We need to first recall that the span of a set of vectors is, first and foremost, a set. That means that we are proving the equality of two sets. Recall that this typically requires us to prove that each set is a subset of the other.

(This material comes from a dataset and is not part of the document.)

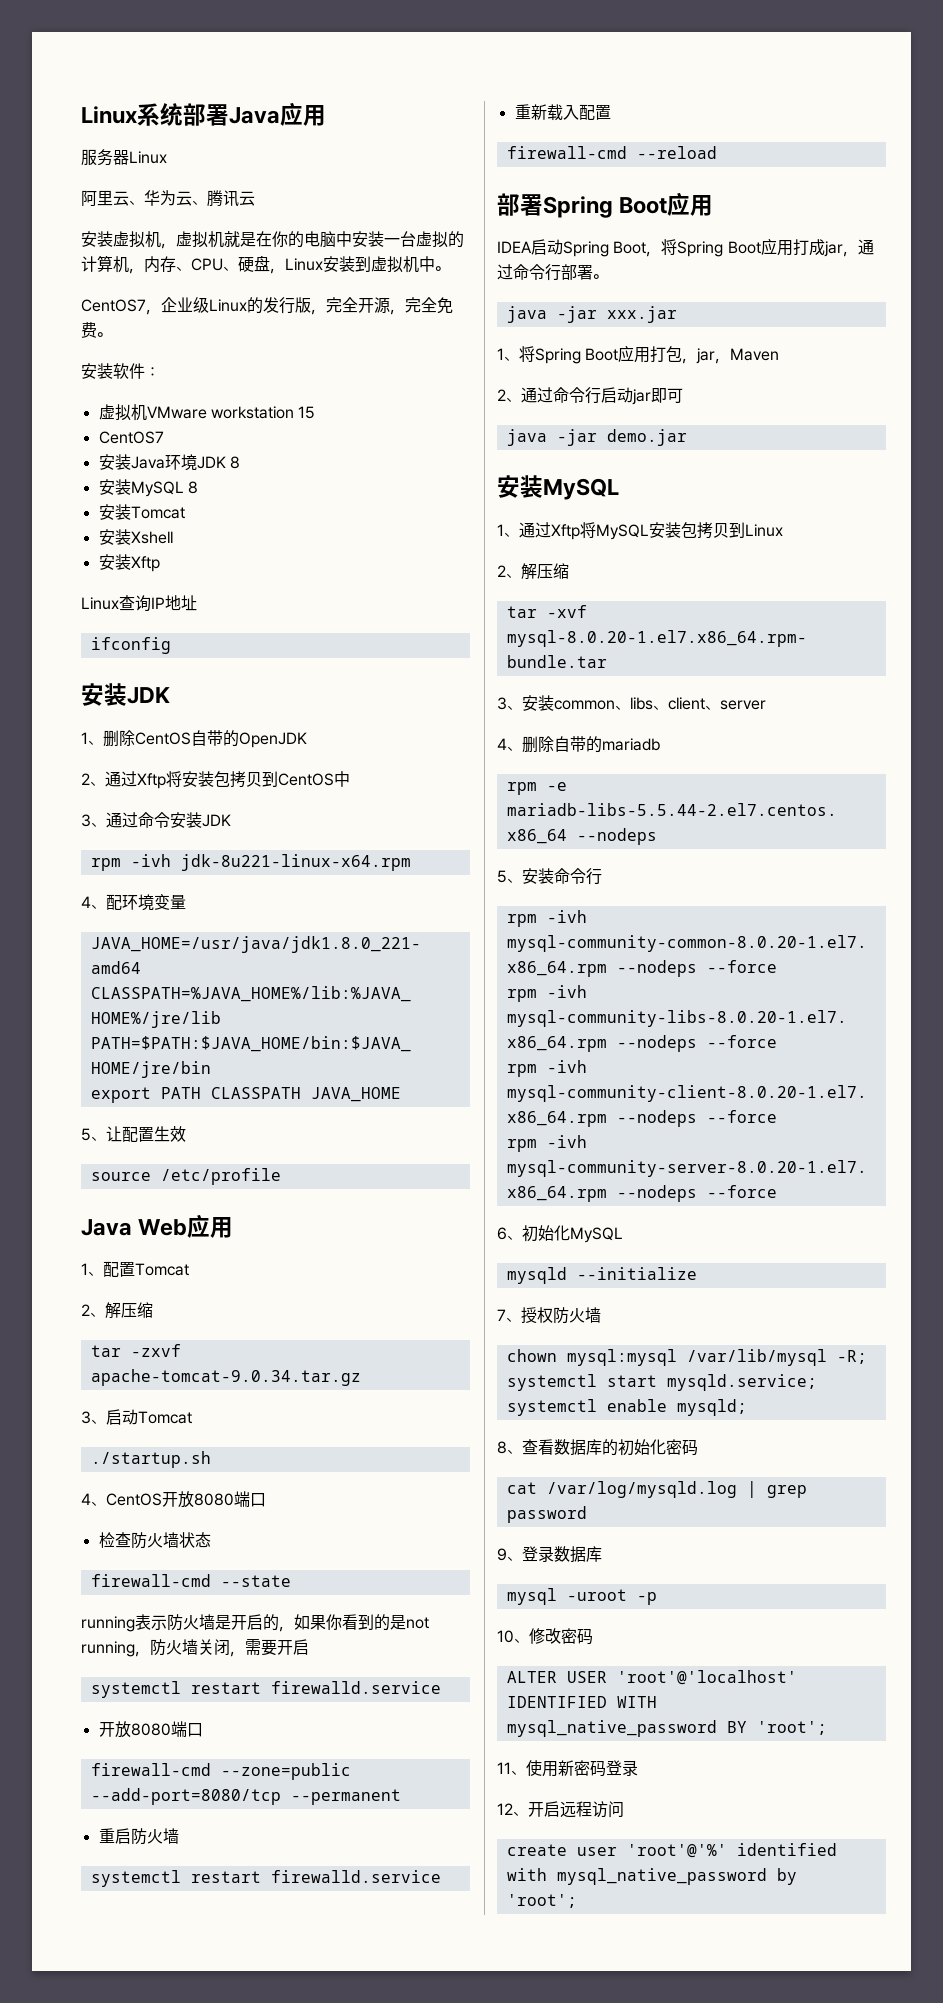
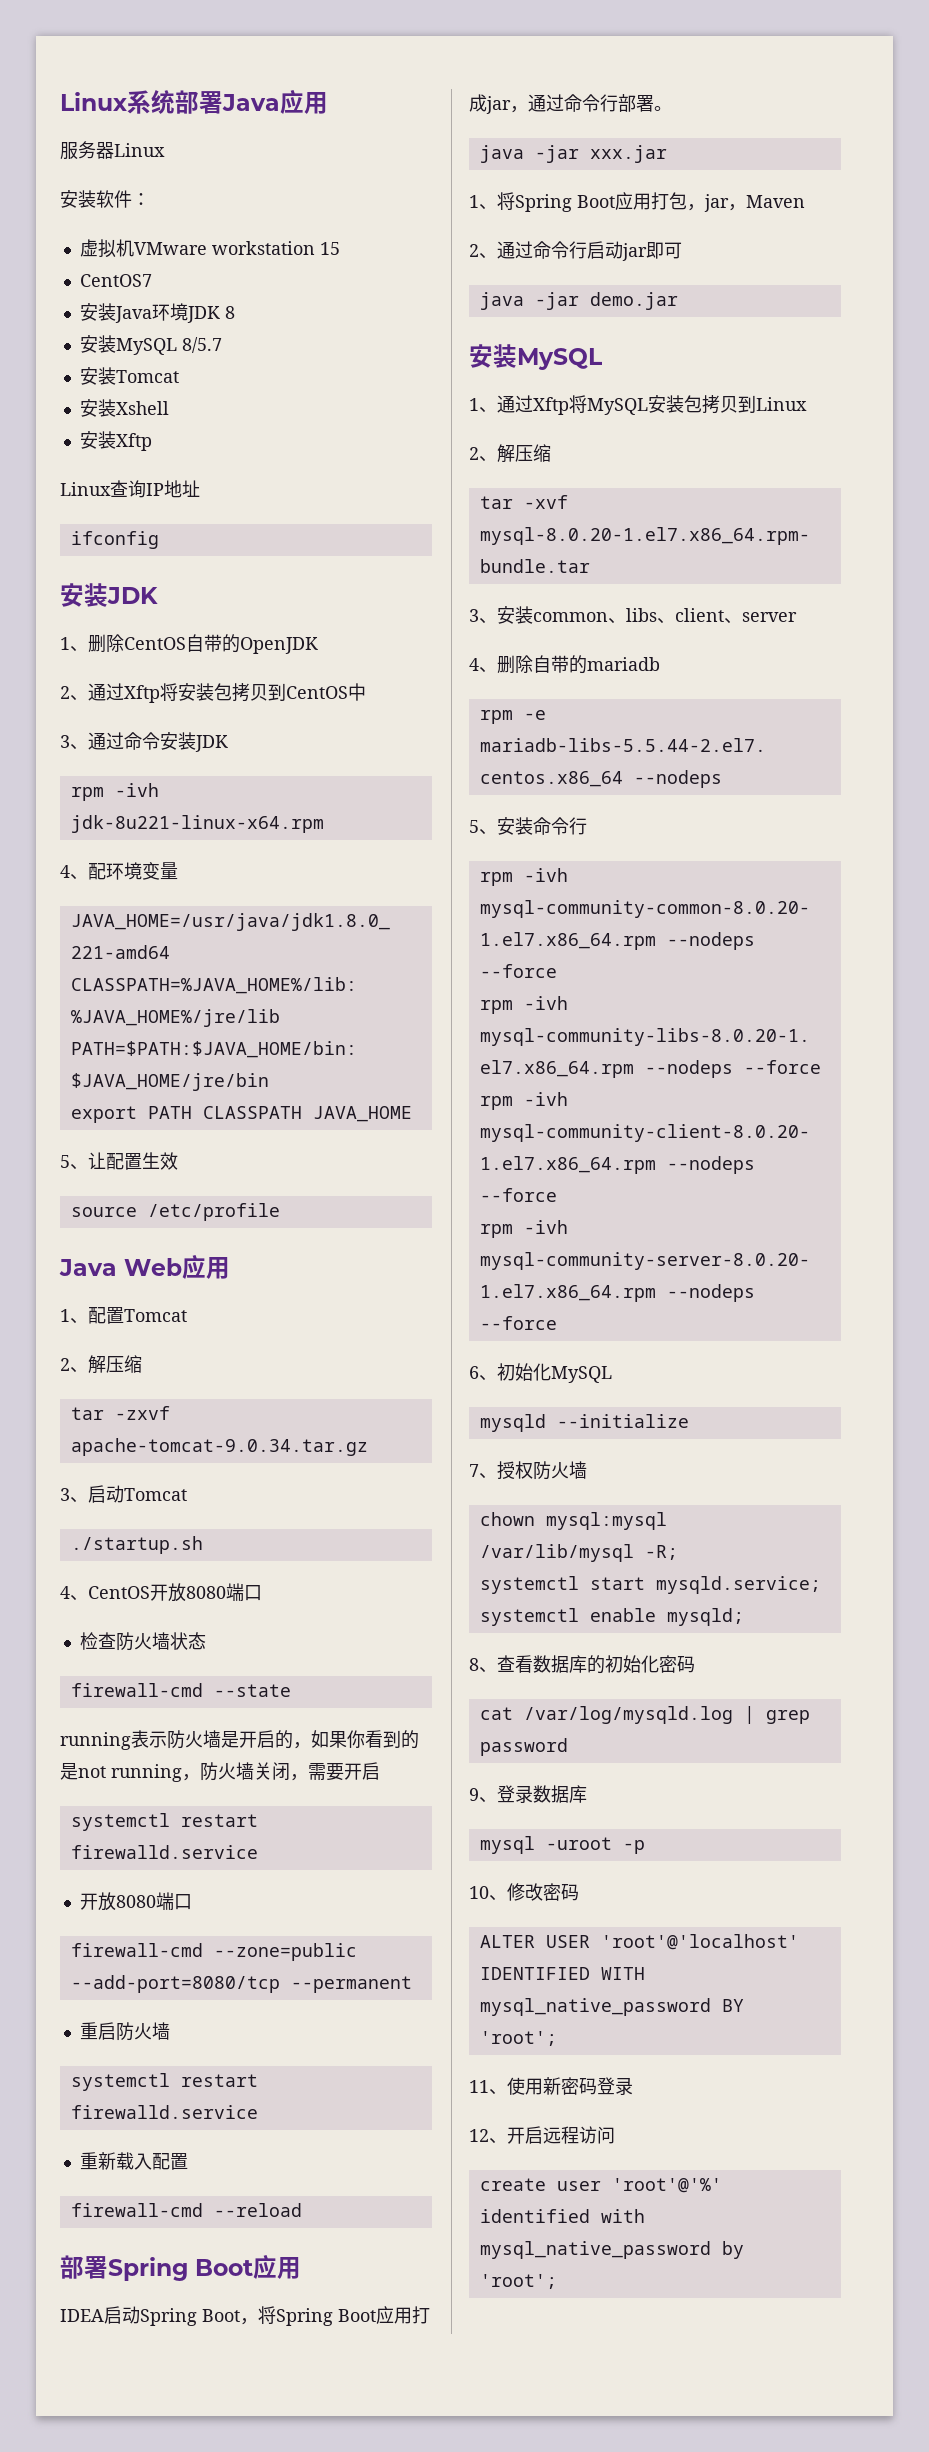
[81,190,255,207] [81,231,464,249] [81,255,450,274] [81,297,453,315] [81,322,112,338] // 阿里云、华为云、腾讯云 // 安装虚拟机，虚拟机就是在你的电脑中安装一台虚拟的计算机，内存、CPU、硬盘，Linux安装到虚拟机中。 // CentOS7，企业级Linux的发行版，完全开源，完全免费。 -> (165, 150) none
[187,481,198,494] 8 -> [181,337,222,353] 8/5.7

This means that we need to show that any linear combination of the vectors

u, v_{1}, \dots, v_{k}

can be written as a linear combination of the vectors

v_{1}, \dots, v_{k},

and vice-versa. In one direction, we will need our hypothesis:

u \in span {v_{1}, \dots, v_{k}} .

In the other direction, we come back to a trick we’ve already seen: adding zero does nothing. That is, if a vector is missing from a linear combination, we can include it, using

0

for its coefficient.

Proof.

Suppose that

u \in span {v_{1}, \dots, v_{k}} .

This means that

u

can be written as a linear combination of the vectors

v_{1}, \dots, v_{k},

so there must exist scalars

a_{1}, \dots, a_{k}

such that

\begin{matrix} (1.4.1) & u = a_{1} v_{1} + a_{2} v_{2} + \dots + a_{k} v_{k} . \end{matrix}

Now, let

w \in u \in span {u, v_{1}, \dots, v_{k}} .

Then we must have

w = b u + c_{1} v_{1} + \dots + c_{k} v_{k}

for scalars

b, c_{1}, \dots, c_{k} .

From our hypothesis (using (1.4.1)), we get

\begin{aligned} w & = b (a_{1} v_{1} + a_{2} v_{2} + \dots + a_{k} v_{k}) + c_{1} v_{1} + \dots + c_{k} v_{k} \\ = ((b a_{1}) v_{1} + \dots + (b a_{k}) v_{k}) + (c_{1} v_{1} + \dots + c_{k} v_{k}) \\ = (b a_{1} + c_{1}) v_{1} + \dots + (b a_{k} + c_{k}) v_{k} . \end{aligned}

Since

w

can be written as a linear combination of

v_{1}, \dots, v_{k},

w \in span {v_{1}, \dots, v_{k}},

and therefore

span {u, v_{1}, \dots, v_{k}} \subseteq span {v_{1}, \dots, v_{k}} .

On the other hand, let

x \in span {v_{1}, \dots, v_{k}} .

Then there exist scalars

c_{1}, \dots, c_{k}

for which we have

\begin{aligned} x & = c_{1} v_{1} + \dots + c_{k} v_{k} \\ = 0 u + c_{1} v_{1} + \dots + c_{k} v_{k} . \end{aligned}

Therefore,

x \in span {u, v_{1}, \dots, v_{k}},

which proves the opposite conclusion, and therefore the result.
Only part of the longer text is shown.